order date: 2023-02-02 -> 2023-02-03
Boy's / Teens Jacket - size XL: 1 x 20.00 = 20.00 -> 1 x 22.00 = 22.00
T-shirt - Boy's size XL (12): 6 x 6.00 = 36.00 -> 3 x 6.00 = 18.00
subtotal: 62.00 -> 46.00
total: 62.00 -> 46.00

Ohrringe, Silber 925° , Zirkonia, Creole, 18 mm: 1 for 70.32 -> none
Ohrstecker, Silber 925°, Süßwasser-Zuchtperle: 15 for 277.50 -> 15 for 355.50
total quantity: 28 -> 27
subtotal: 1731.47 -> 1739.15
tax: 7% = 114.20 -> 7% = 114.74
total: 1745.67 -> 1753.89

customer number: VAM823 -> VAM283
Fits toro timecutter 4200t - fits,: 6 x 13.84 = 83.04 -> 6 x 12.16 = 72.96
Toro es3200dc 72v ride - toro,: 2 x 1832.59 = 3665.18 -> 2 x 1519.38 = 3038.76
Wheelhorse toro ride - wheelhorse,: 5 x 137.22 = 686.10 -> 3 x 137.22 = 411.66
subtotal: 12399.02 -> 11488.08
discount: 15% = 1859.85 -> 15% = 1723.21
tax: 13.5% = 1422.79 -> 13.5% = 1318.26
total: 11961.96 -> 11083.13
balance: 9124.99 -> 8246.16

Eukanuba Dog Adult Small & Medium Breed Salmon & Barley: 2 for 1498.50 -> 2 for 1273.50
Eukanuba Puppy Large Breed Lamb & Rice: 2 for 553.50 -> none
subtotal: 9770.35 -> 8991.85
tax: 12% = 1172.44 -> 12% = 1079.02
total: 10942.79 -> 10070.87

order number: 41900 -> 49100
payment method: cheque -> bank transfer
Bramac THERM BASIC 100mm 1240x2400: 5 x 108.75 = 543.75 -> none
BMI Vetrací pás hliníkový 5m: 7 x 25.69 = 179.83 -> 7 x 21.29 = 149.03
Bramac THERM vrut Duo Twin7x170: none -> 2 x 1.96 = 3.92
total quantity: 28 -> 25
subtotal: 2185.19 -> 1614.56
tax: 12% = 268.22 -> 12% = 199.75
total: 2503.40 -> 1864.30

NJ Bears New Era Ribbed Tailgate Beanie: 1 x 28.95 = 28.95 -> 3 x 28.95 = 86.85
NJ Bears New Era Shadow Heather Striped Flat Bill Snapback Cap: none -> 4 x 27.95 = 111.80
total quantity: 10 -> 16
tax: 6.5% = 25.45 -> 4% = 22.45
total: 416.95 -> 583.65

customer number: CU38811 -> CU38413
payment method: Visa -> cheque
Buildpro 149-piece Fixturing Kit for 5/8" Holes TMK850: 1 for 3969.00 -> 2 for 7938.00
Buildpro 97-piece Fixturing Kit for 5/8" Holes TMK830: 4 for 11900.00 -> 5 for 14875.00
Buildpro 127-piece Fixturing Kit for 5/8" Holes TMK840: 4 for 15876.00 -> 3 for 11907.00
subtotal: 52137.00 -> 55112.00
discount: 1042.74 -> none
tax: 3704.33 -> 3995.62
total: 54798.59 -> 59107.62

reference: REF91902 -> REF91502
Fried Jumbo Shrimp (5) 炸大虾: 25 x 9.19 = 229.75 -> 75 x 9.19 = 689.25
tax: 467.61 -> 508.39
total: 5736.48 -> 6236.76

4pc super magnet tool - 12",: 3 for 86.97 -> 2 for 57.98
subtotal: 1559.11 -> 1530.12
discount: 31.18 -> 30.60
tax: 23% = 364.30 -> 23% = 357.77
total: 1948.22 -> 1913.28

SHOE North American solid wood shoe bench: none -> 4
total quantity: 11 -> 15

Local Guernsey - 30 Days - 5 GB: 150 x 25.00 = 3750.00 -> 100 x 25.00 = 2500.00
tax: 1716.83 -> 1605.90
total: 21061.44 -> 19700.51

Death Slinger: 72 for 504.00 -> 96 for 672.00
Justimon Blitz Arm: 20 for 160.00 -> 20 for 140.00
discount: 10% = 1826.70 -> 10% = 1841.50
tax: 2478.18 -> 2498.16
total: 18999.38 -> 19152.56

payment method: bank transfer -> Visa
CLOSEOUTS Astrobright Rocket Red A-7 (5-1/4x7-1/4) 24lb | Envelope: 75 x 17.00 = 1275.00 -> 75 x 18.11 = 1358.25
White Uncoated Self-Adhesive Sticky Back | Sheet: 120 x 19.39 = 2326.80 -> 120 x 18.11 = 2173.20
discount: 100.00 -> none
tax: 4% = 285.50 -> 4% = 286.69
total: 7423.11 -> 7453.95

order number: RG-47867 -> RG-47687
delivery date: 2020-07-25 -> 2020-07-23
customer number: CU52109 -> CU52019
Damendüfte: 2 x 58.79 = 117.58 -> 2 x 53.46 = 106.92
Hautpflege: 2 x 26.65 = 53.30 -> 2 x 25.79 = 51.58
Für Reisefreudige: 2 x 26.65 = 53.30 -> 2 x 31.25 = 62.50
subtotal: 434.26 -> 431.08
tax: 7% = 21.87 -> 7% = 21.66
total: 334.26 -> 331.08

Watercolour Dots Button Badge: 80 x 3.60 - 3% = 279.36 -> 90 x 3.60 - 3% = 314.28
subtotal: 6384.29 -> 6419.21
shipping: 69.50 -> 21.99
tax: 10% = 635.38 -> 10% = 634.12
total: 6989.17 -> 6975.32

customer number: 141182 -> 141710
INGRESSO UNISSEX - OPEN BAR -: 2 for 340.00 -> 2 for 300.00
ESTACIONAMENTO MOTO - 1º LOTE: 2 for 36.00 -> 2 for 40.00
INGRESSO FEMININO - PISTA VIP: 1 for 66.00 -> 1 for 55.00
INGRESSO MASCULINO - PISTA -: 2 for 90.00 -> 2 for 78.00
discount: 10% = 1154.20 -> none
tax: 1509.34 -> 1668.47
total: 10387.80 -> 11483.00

Task goal: Pull every line holding "number" out of the records.

Solution for this exercise:
customer number: VAM823 -> VAM283
order number: 41900 -> 49100
customer number: CU38811 -> CU38413
order number: RG-47867 -> RG-47687
customer number: CU52109 -> CU52019
customer number: 141182 -> 141710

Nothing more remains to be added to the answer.